* _Instructions to follow_:
Look over the material for the string "page". Copy every line where it turns up.

* _Records for processing_:
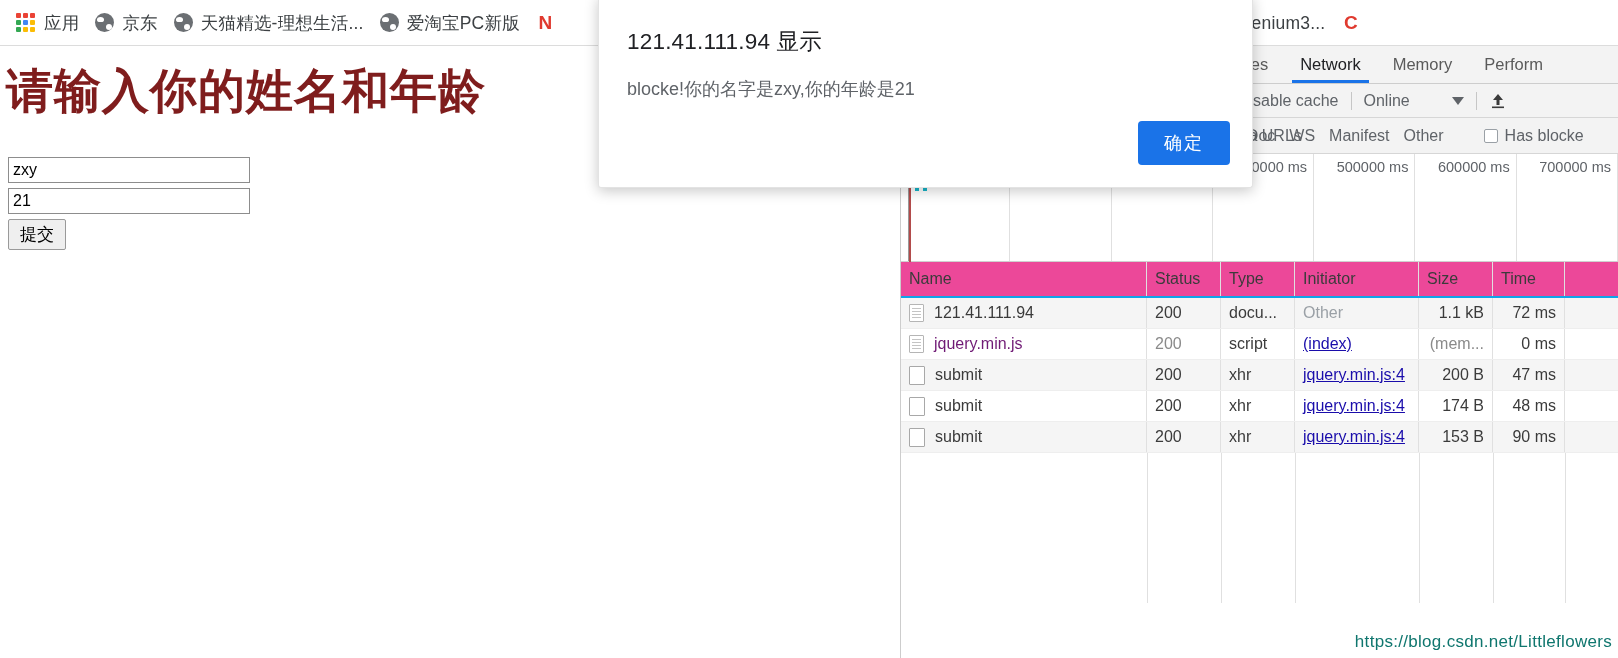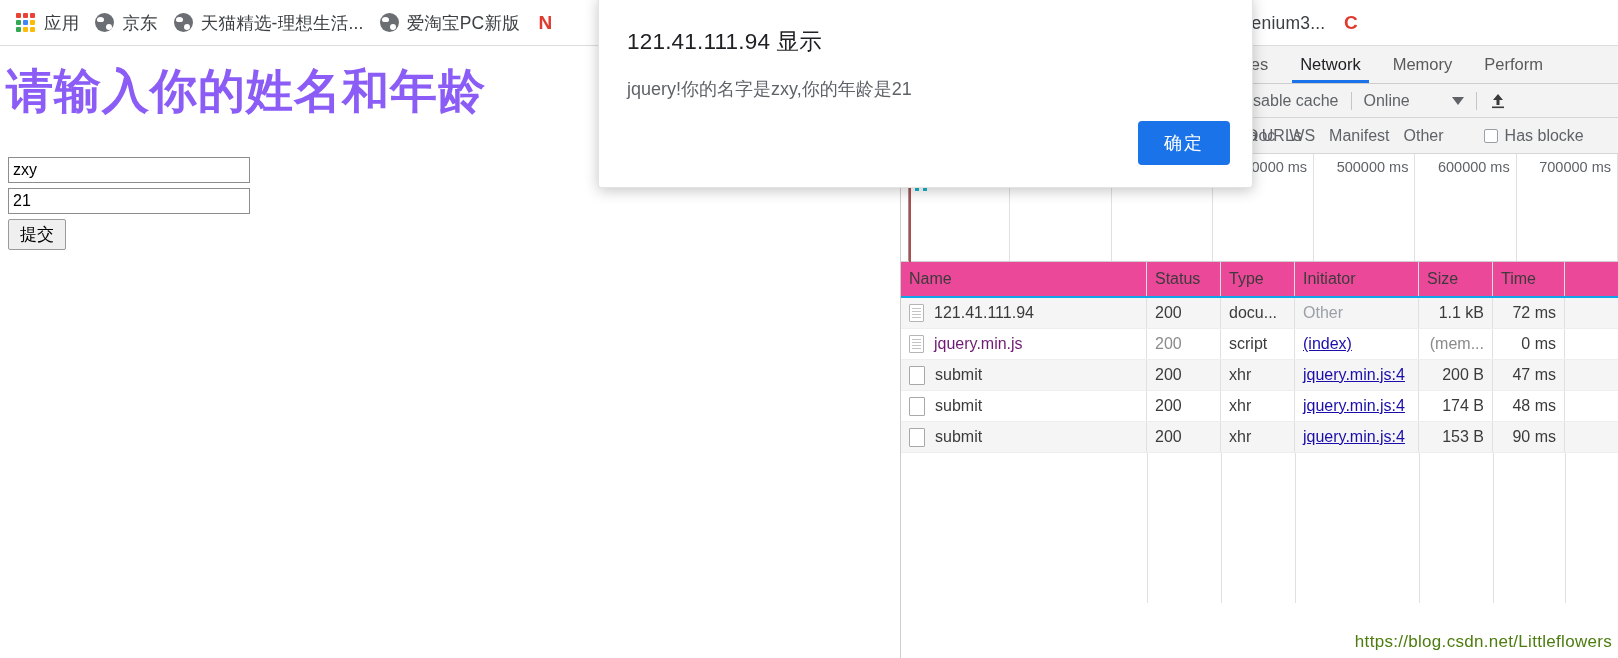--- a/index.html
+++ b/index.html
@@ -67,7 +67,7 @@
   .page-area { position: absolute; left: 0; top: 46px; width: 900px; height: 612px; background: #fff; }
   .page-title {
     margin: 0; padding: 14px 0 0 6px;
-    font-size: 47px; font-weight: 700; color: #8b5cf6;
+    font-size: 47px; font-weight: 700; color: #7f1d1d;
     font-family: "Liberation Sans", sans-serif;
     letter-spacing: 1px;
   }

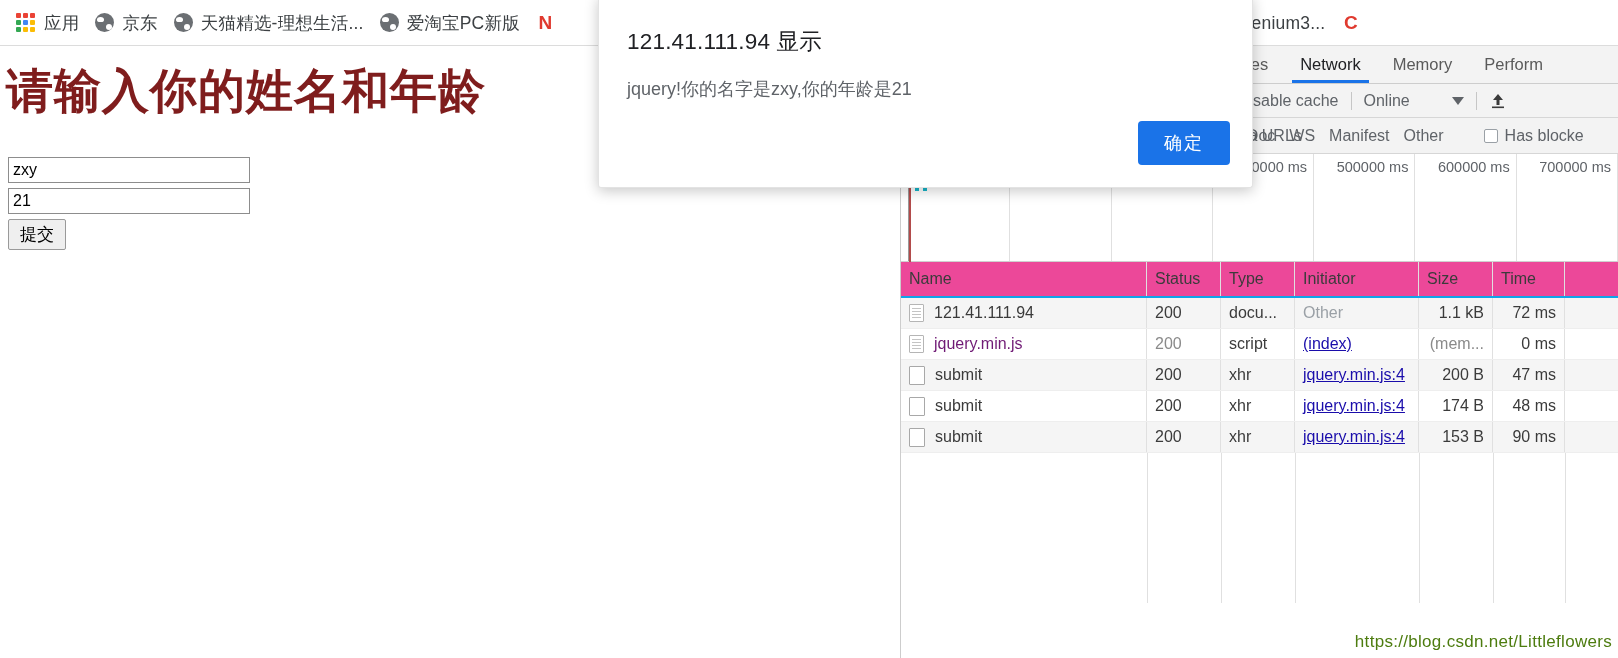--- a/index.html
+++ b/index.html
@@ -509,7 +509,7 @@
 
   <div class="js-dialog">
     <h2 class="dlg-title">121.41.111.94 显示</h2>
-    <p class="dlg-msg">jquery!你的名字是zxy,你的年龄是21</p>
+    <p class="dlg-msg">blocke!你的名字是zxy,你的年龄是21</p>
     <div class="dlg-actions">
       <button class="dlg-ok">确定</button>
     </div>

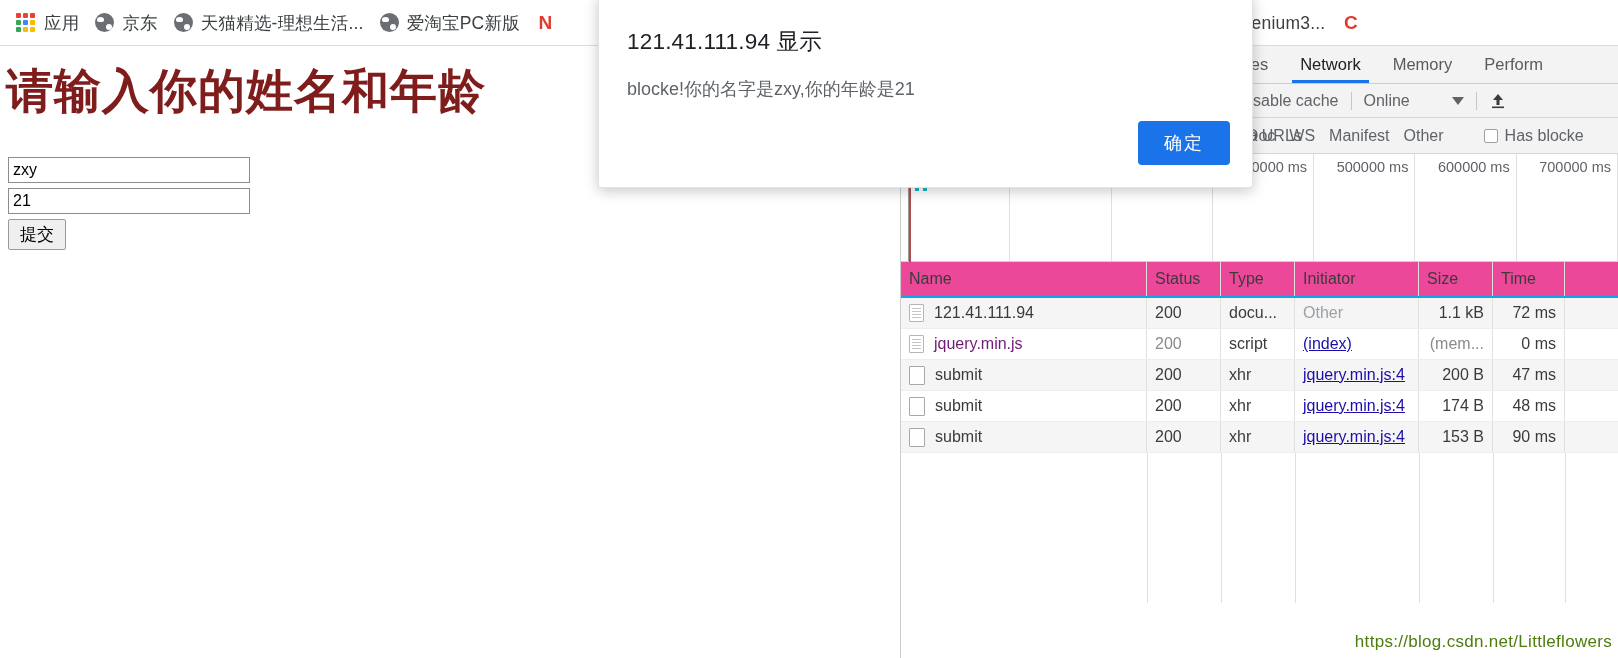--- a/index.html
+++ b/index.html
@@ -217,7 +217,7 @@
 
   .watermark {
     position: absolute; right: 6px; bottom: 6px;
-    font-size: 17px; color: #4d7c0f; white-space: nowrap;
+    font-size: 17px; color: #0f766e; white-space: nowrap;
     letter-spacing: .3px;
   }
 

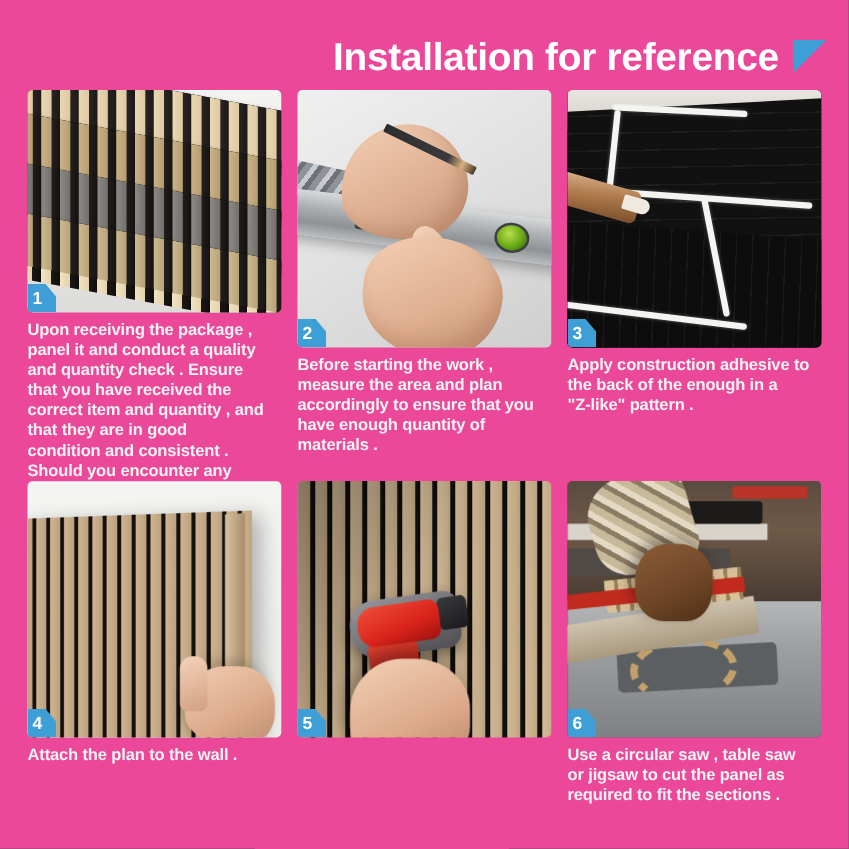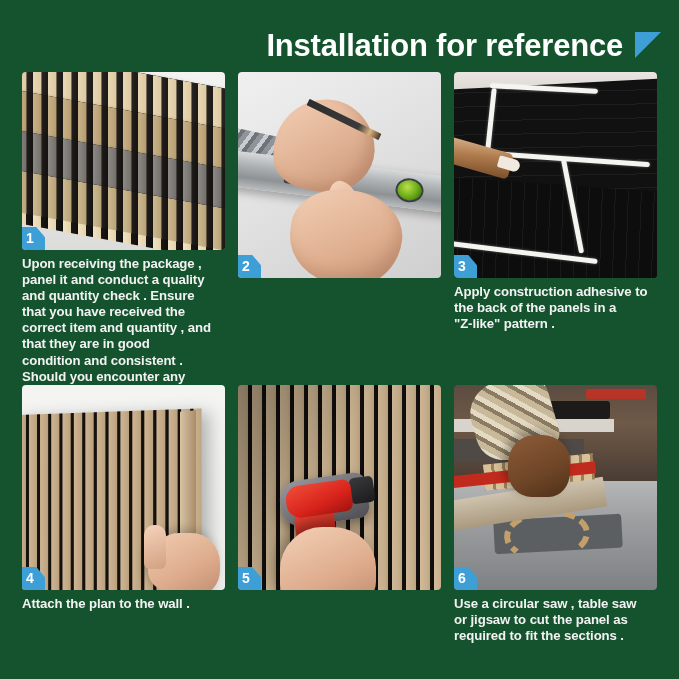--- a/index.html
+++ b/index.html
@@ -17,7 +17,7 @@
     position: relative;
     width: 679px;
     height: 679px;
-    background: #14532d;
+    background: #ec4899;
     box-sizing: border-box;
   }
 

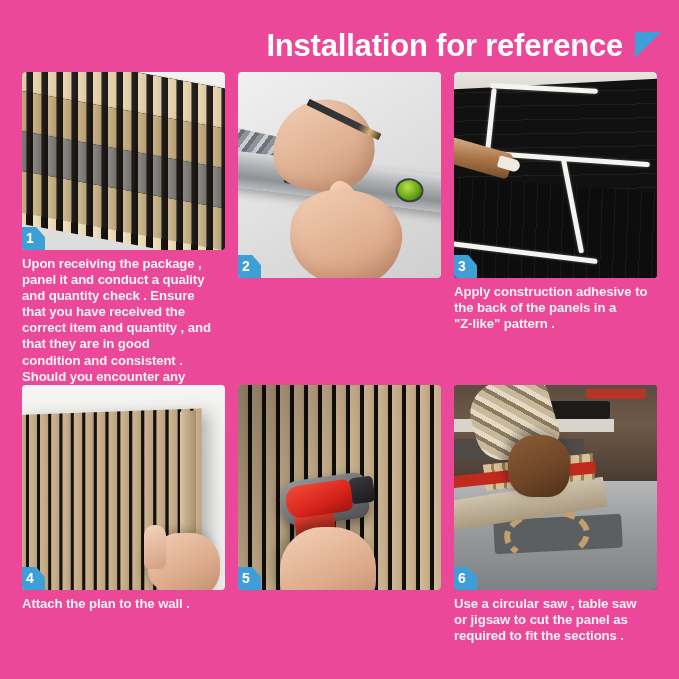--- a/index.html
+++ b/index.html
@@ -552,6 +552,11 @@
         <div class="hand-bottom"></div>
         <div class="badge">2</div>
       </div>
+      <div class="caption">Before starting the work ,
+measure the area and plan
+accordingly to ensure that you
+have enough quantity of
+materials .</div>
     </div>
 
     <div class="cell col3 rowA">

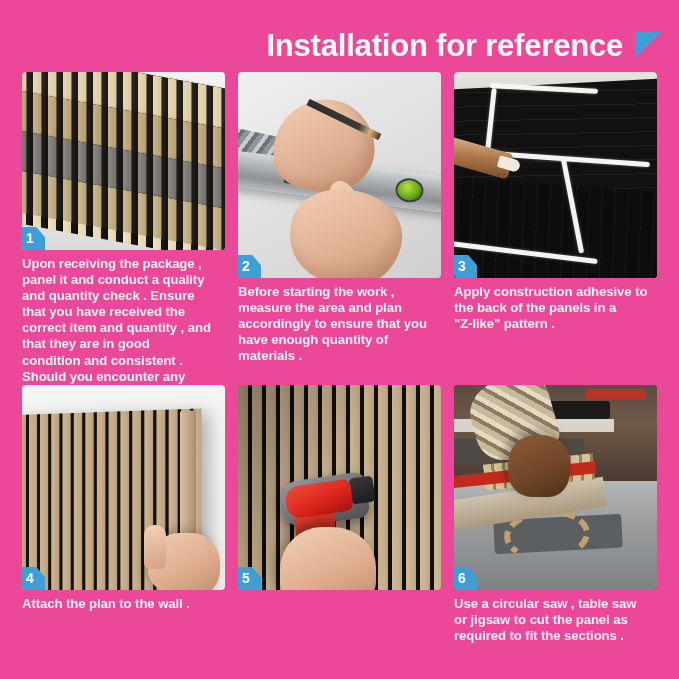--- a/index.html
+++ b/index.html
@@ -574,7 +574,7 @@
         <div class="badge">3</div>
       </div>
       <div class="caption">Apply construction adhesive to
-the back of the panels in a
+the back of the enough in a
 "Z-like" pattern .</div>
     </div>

* _Completed task_:
   .page-area { position: absolute; left: 0; top: 46px; width: 900px; height: 612px; background: #fff; }
   .page-title {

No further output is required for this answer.